* [Data items]:
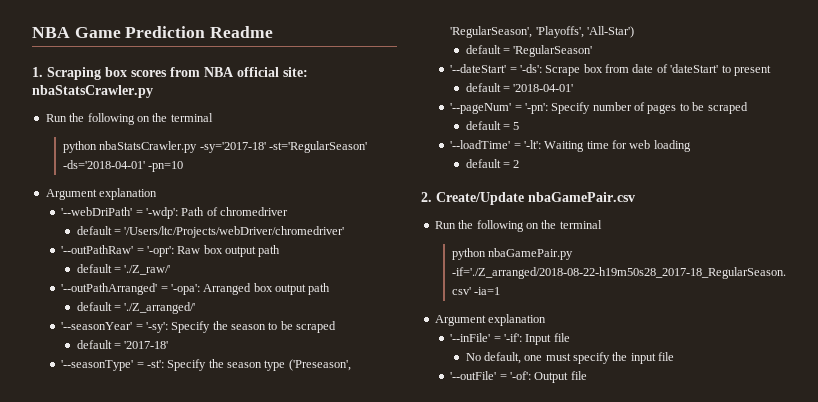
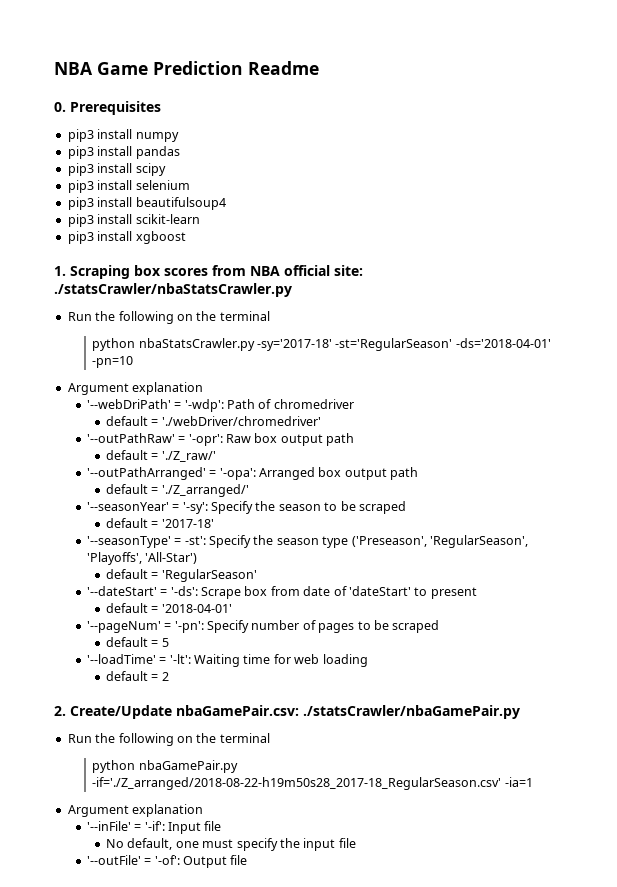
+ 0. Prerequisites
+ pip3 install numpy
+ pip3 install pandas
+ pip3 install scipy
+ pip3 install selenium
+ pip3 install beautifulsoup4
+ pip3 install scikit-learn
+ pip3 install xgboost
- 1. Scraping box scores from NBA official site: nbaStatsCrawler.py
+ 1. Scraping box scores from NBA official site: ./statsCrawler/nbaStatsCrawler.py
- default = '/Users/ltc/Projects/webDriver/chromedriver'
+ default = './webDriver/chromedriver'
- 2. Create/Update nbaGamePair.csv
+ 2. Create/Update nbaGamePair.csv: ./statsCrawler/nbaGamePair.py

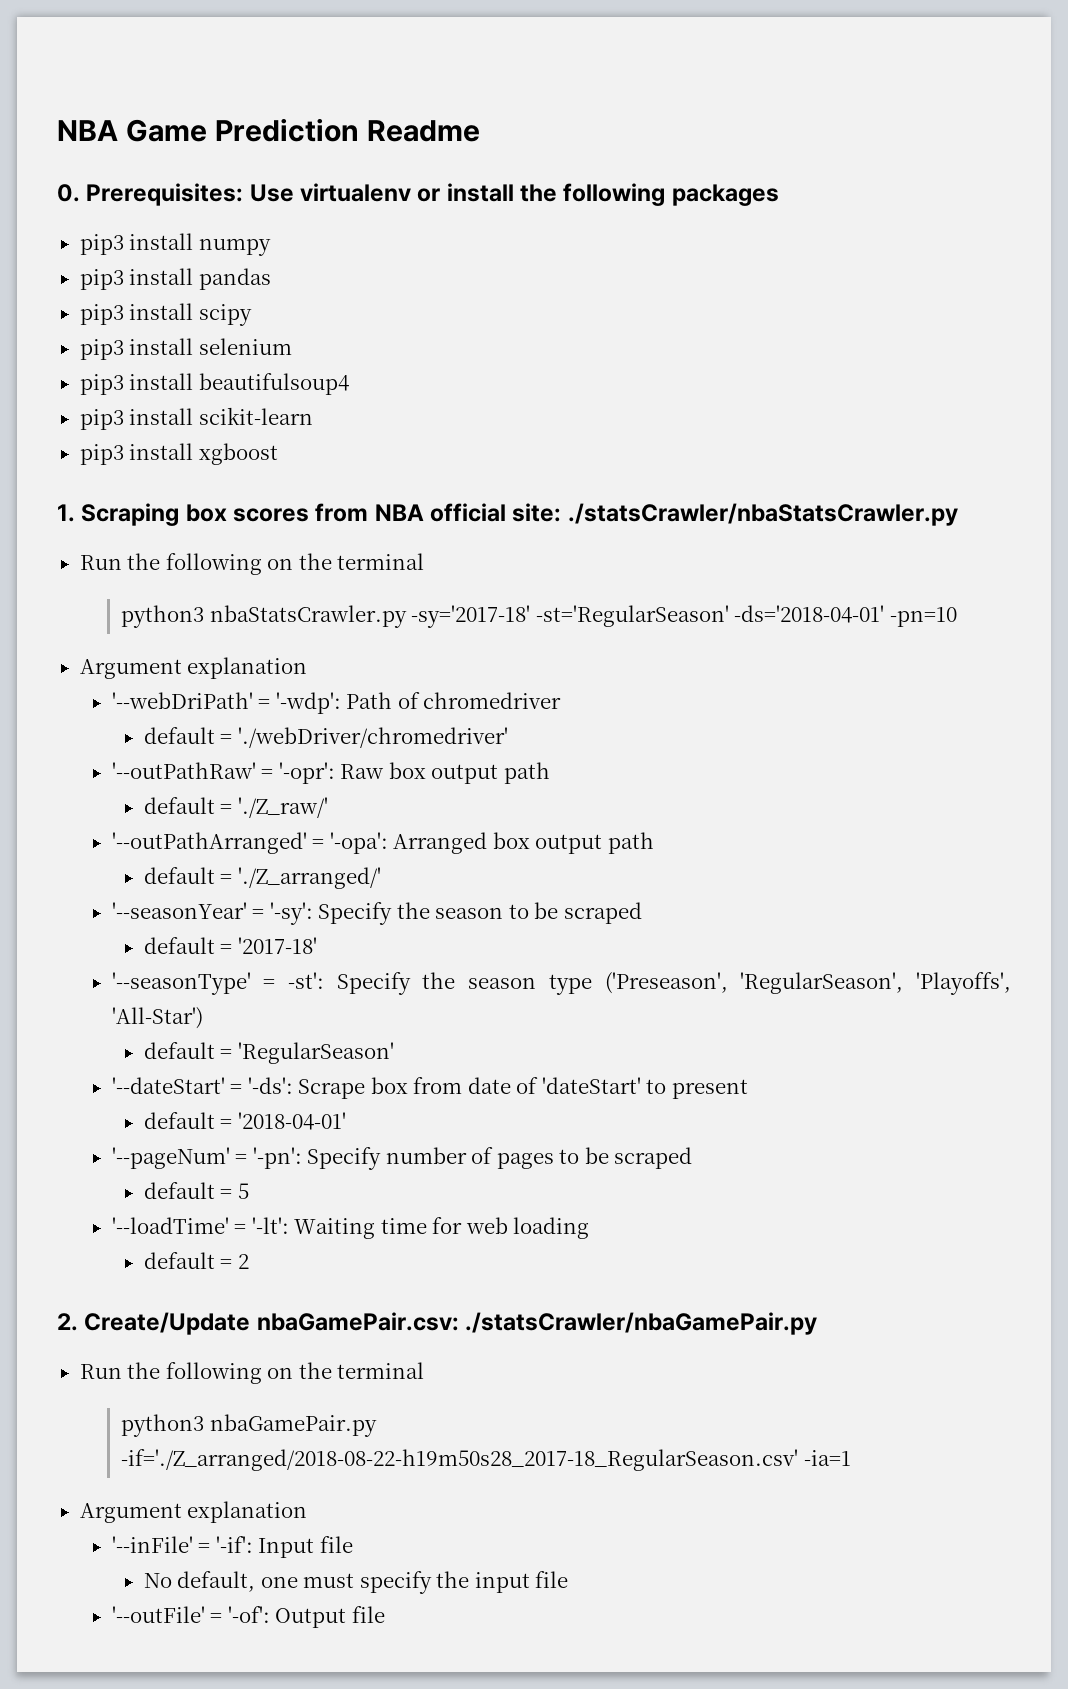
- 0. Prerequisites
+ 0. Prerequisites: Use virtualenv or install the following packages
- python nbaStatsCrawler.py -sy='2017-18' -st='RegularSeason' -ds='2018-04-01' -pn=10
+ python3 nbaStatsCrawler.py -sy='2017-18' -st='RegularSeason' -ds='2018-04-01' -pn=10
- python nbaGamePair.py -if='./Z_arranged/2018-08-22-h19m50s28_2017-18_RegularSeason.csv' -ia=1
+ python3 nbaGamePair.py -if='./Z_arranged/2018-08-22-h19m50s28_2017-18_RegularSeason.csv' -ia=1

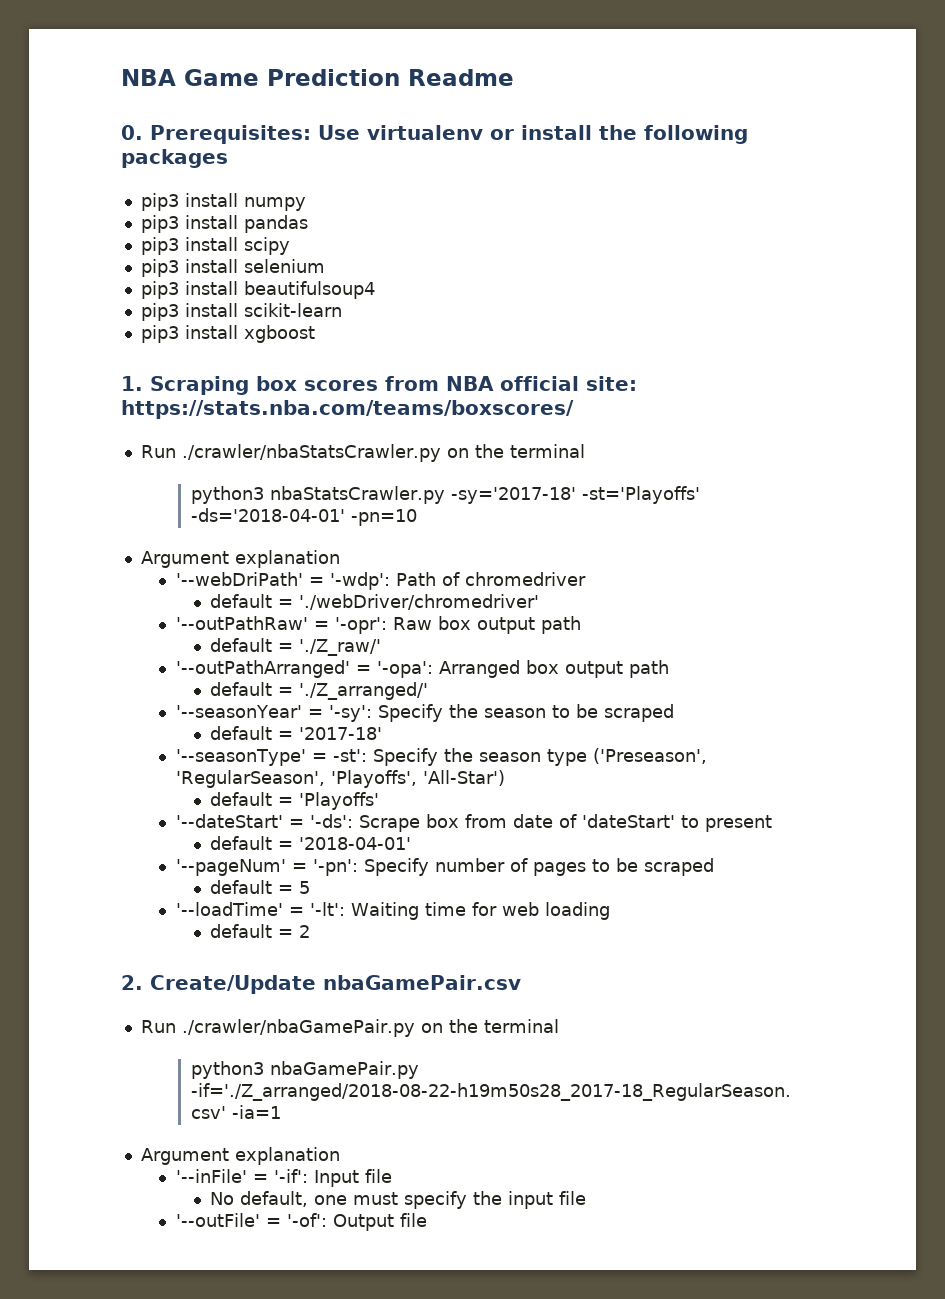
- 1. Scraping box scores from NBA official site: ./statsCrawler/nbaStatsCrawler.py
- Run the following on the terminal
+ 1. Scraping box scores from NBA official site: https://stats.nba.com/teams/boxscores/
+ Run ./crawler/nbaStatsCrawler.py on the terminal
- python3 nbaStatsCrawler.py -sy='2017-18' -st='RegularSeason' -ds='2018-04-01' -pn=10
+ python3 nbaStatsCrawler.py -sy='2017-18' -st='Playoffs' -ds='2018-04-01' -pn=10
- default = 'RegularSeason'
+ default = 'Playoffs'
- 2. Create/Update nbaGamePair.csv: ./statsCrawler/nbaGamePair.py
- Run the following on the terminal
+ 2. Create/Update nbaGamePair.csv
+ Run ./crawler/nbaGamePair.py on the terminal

* * *

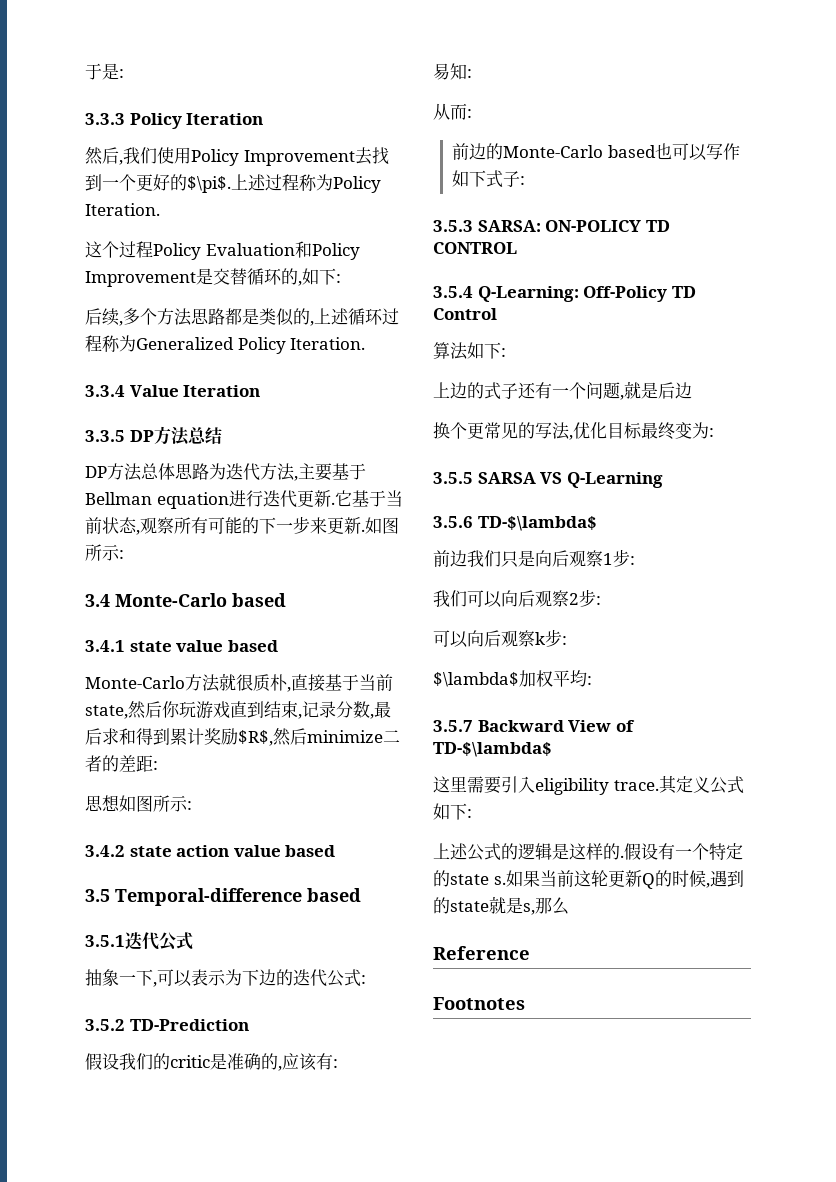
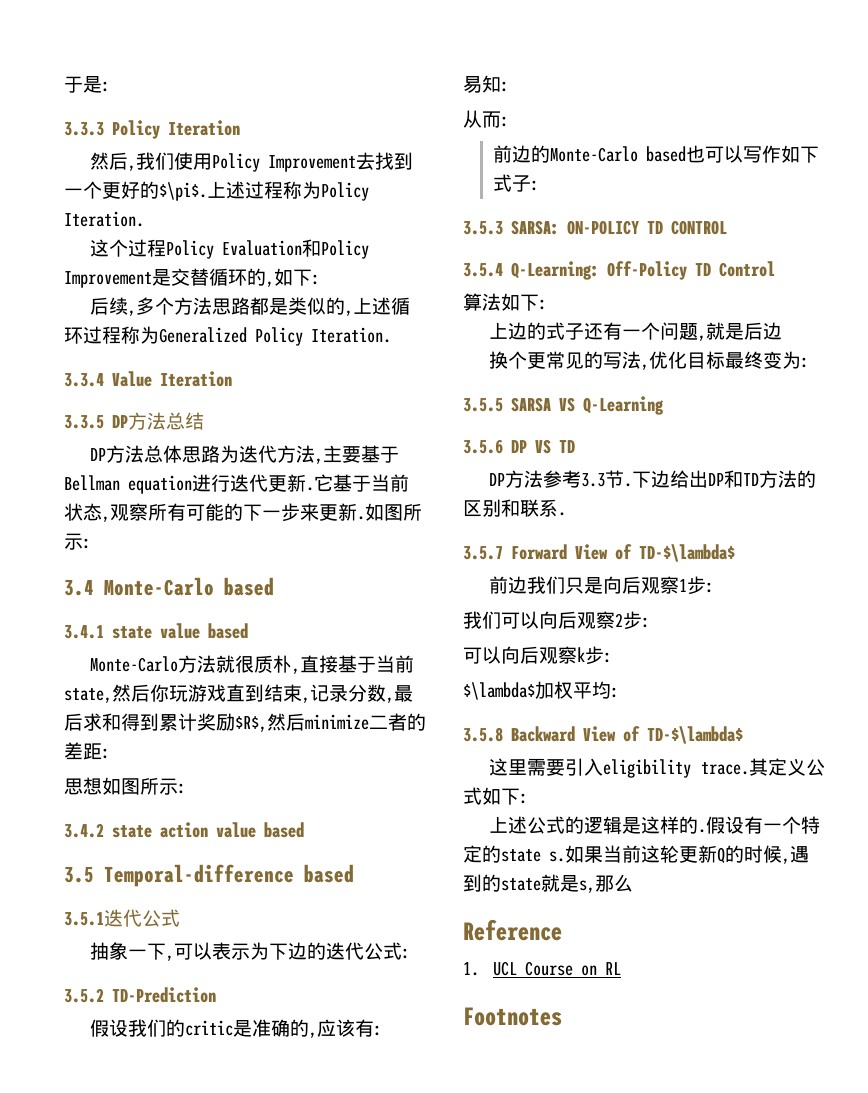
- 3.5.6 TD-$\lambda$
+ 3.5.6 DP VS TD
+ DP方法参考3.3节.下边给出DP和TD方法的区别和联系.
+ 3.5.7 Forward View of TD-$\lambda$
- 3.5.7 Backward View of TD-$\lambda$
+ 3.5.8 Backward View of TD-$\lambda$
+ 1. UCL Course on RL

* [What to produce]: Count the lines in the entries that hold the word "Backward", and give nothing but the total.

* [Output]: 2